:: Activity ::
An exact reproduction is required of the lines from the beginning of the entries through the line with "top: 156px ->", pictures excluded and nothing added.

:: Data provided ::
# # #

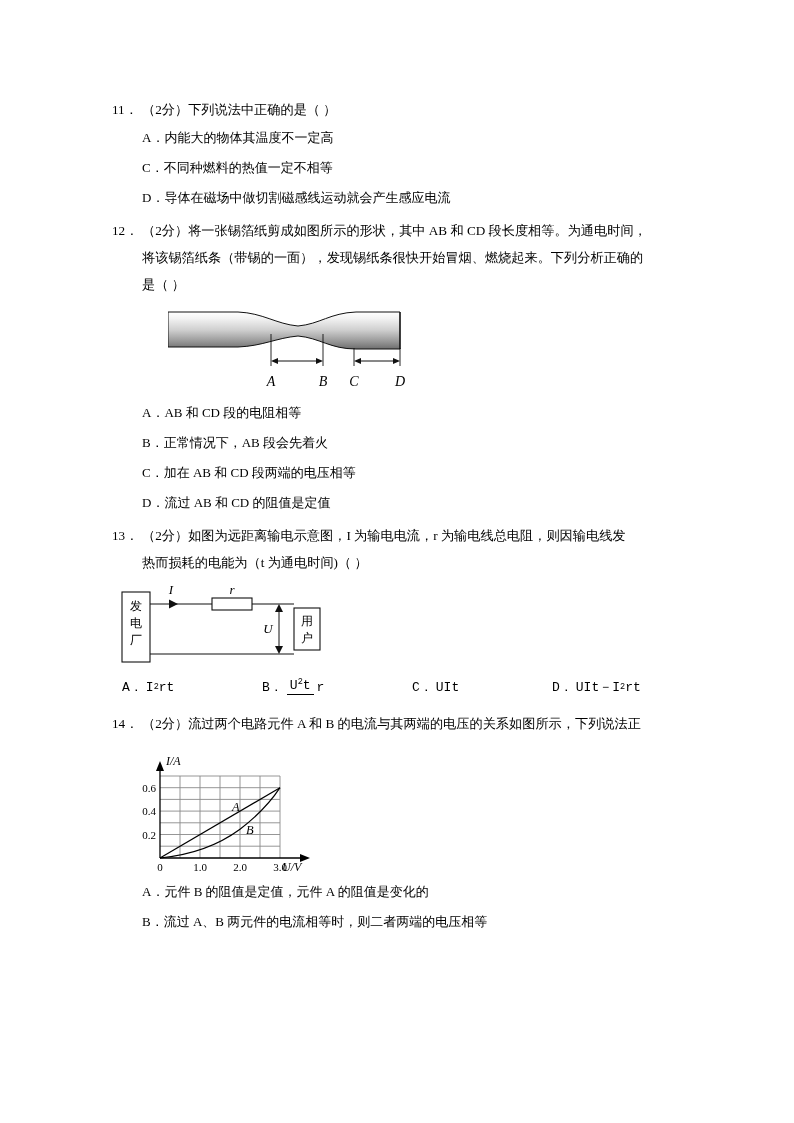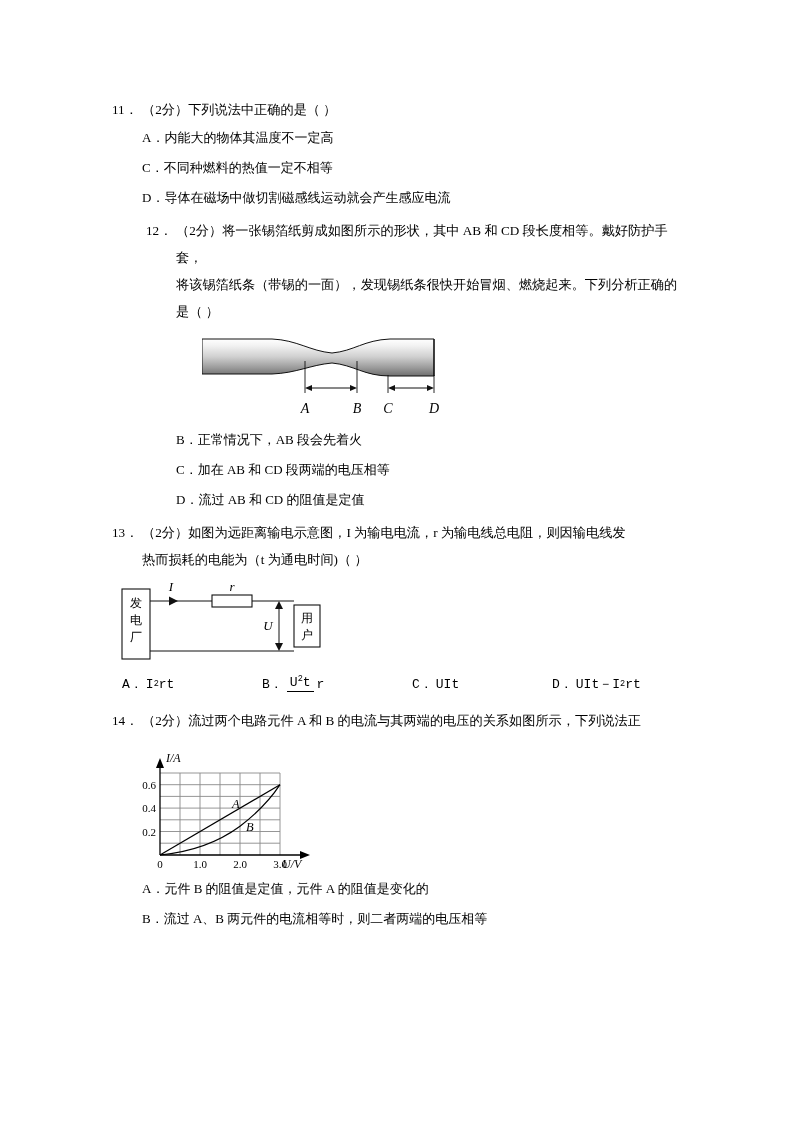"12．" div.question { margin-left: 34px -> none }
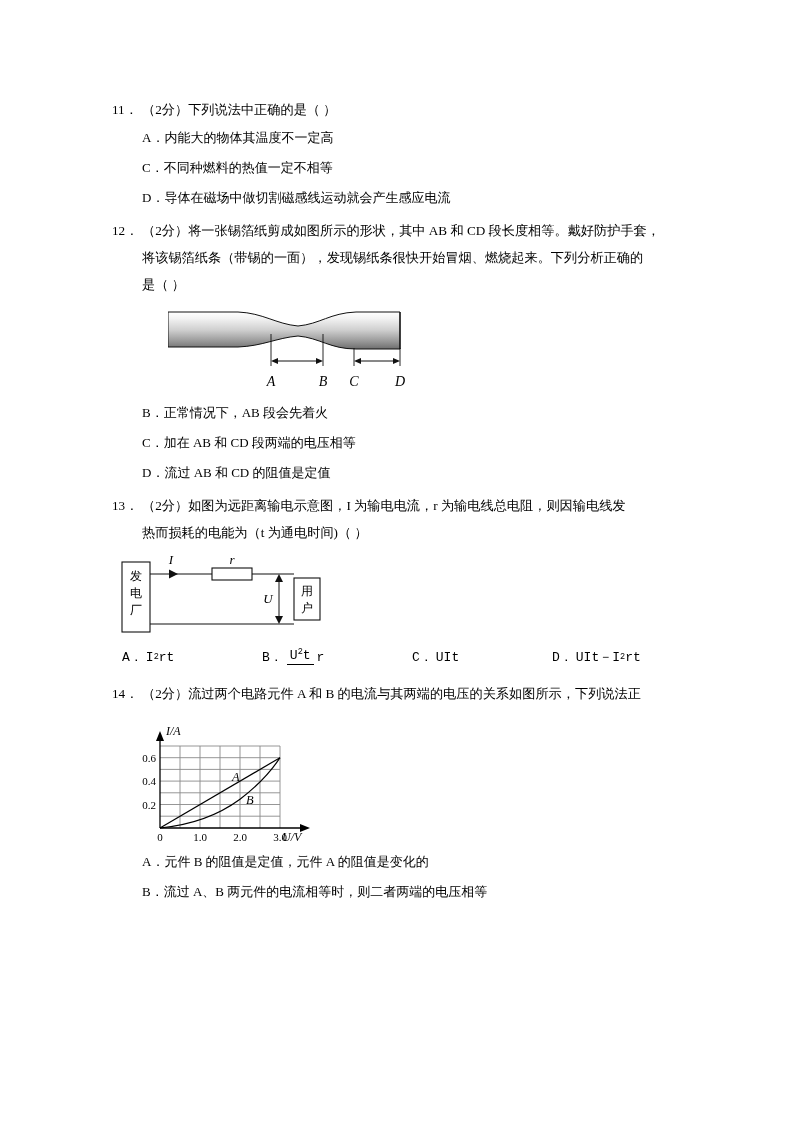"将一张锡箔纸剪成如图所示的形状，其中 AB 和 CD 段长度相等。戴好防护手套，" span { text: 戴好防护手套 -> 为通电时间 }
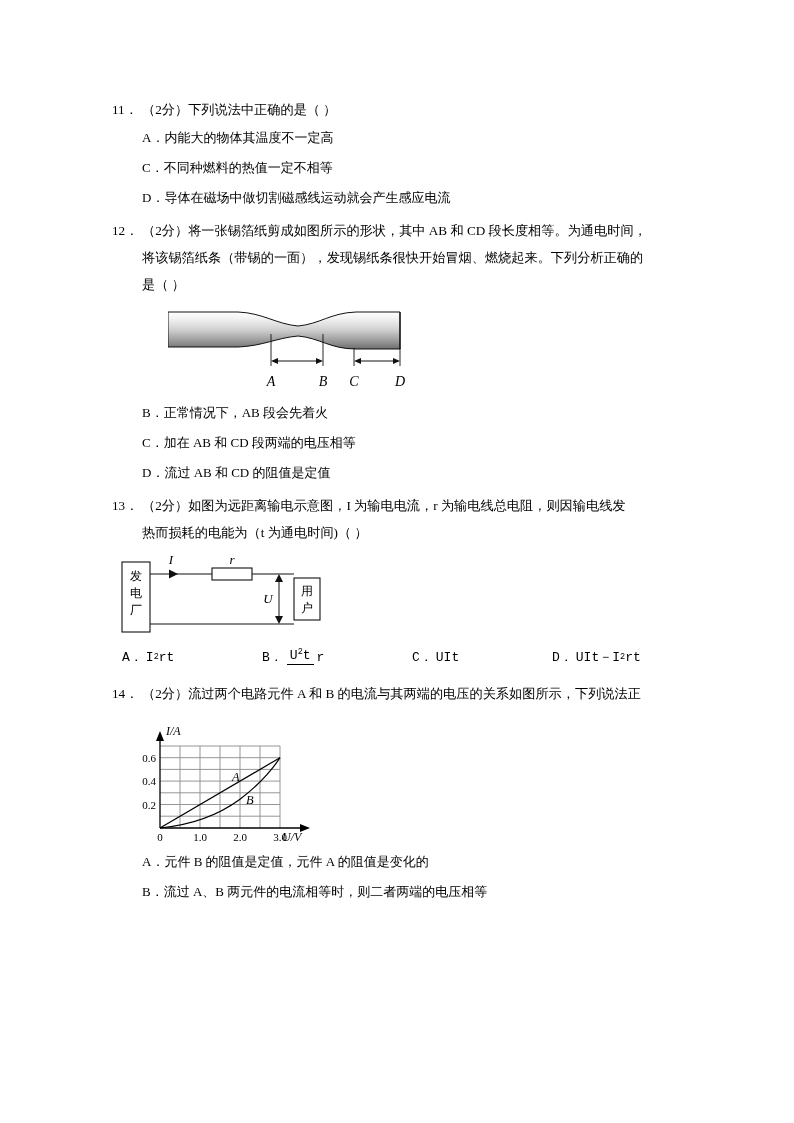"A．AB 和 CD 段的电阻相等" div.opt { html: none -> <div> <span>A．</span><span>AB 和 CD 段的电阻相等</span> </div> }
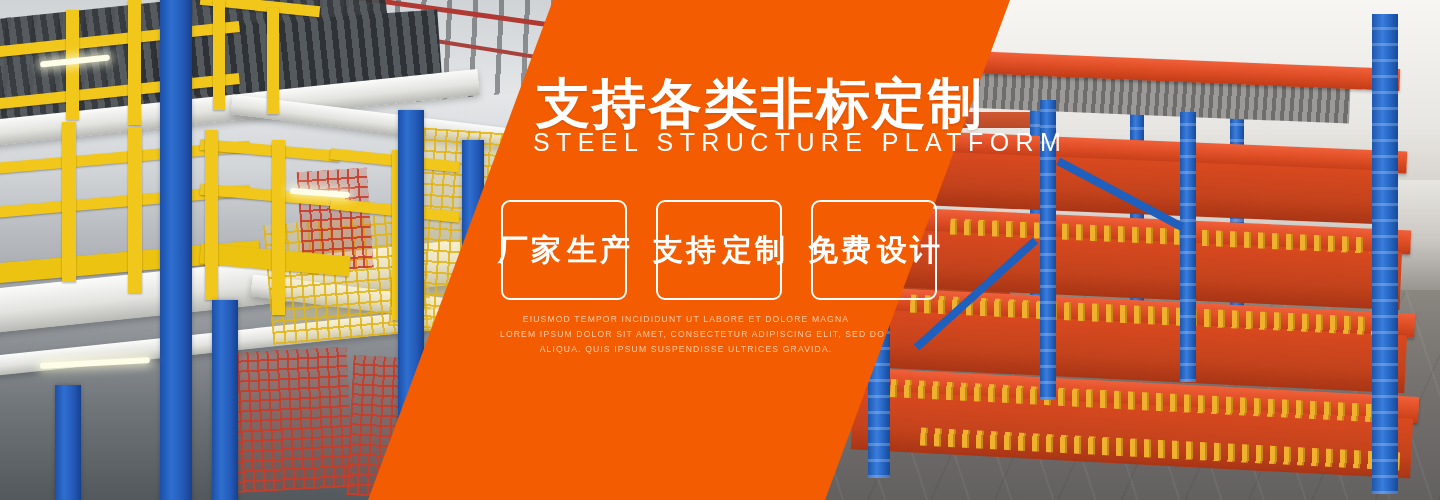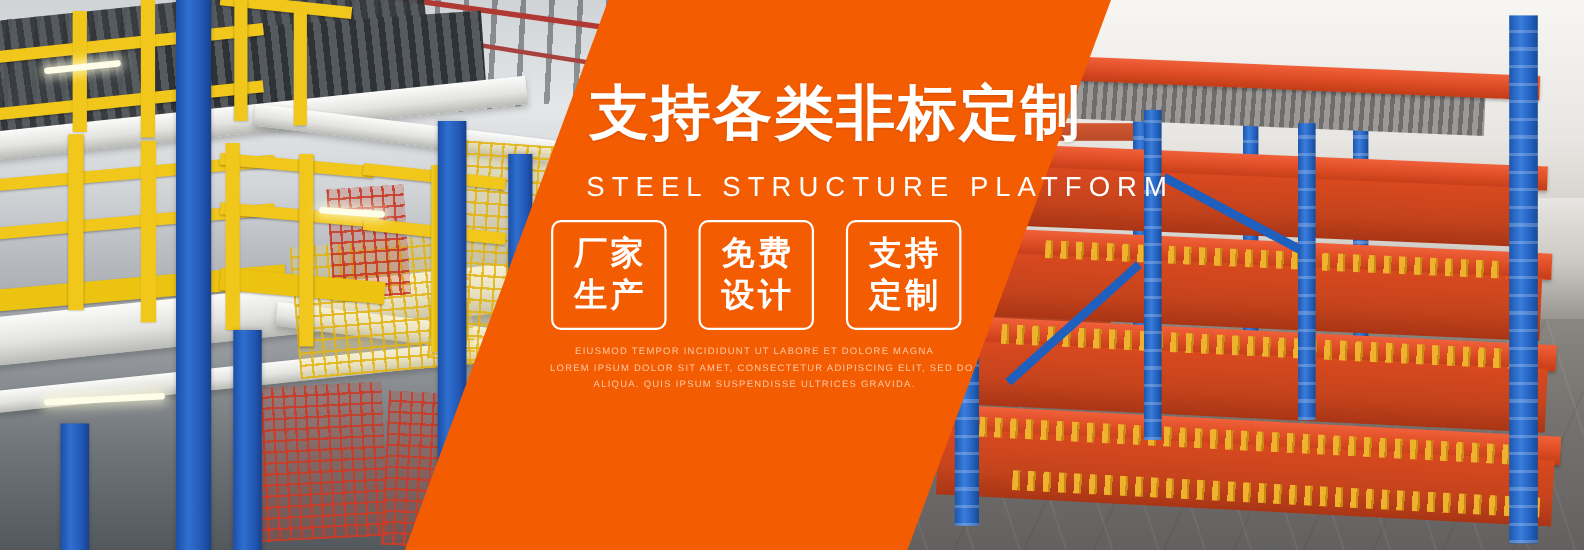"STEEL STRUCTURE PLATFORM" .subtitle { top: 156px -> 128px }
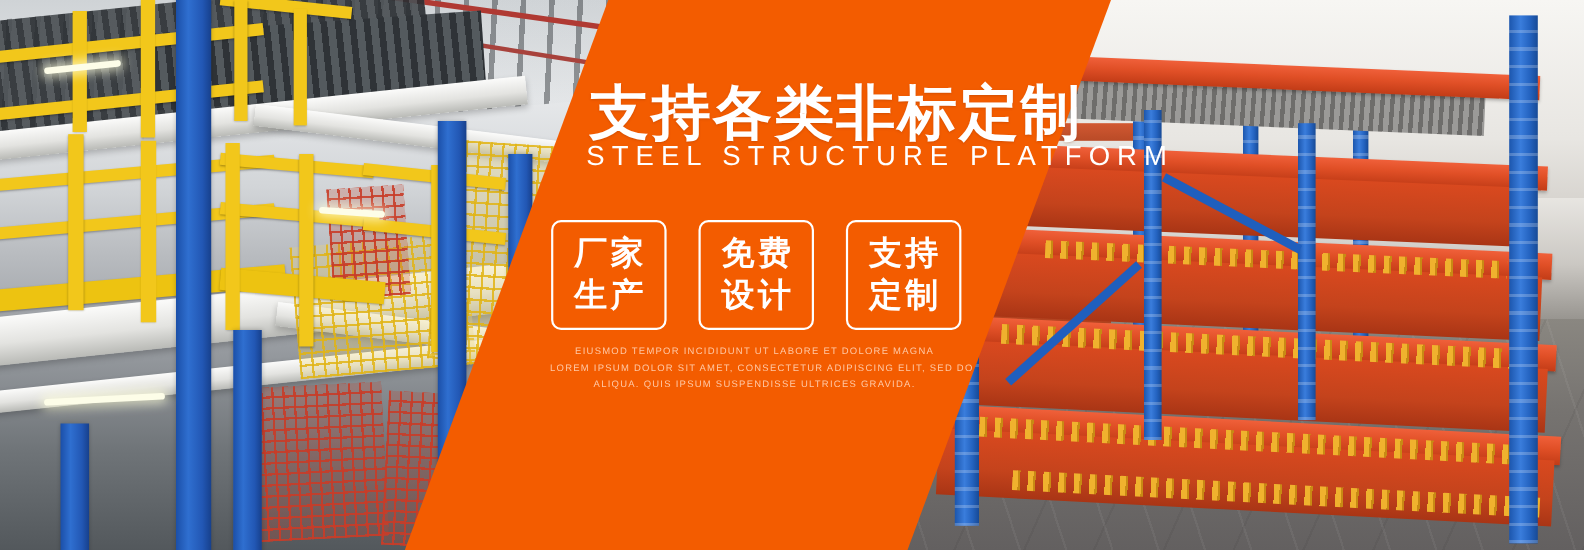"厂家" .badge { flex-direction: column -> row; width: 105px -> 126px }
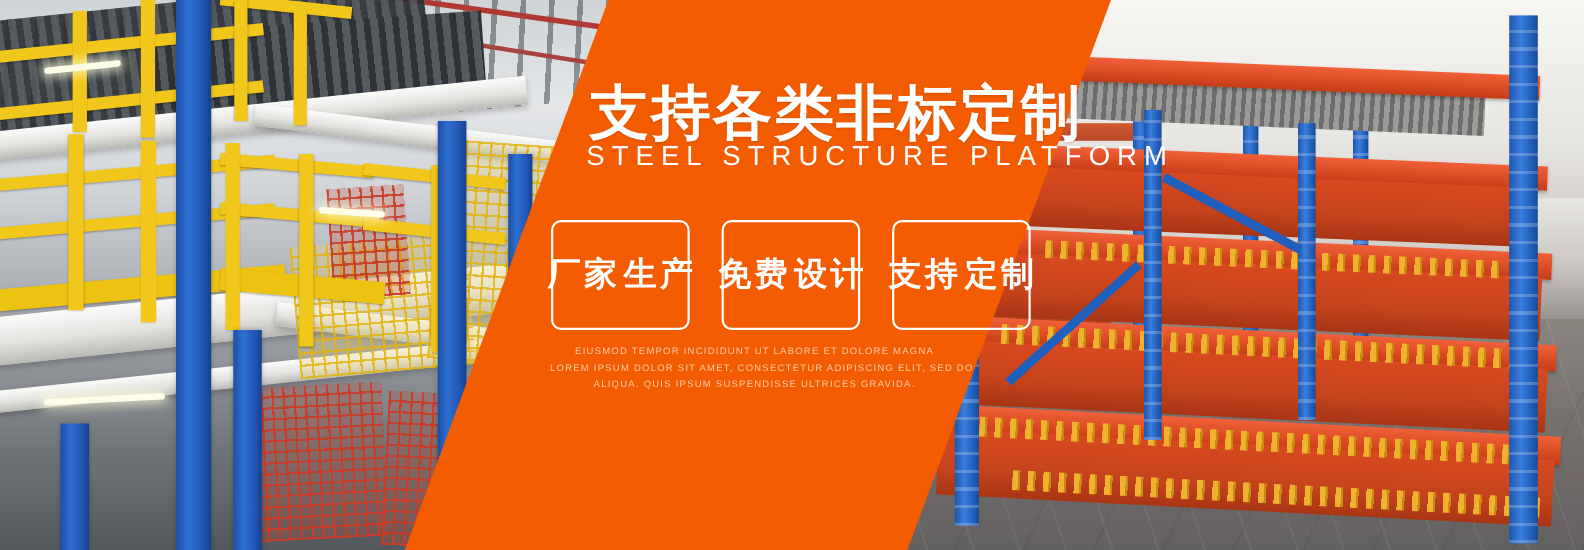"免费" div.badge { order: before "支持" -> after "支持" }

# # #

:: Answer ::
"12．" div.question { margin-left: 34px -> none }
"将一张锡箔纸剪成如图所示的形状，其中 AB 和 CD 段长度相等。戴好防护手套，" span { text: 戴好防护手套 -> 为通电时间 }
"A．AB 和 CD 段的电阻相等" div.opt { html: none -> <div> <span>A．</span><span>AB 和 CD 段的电阻相等</span> </div> }
"STEEL STRUCTURE PLATFORM" .subtitle { top: 156px -> 128px }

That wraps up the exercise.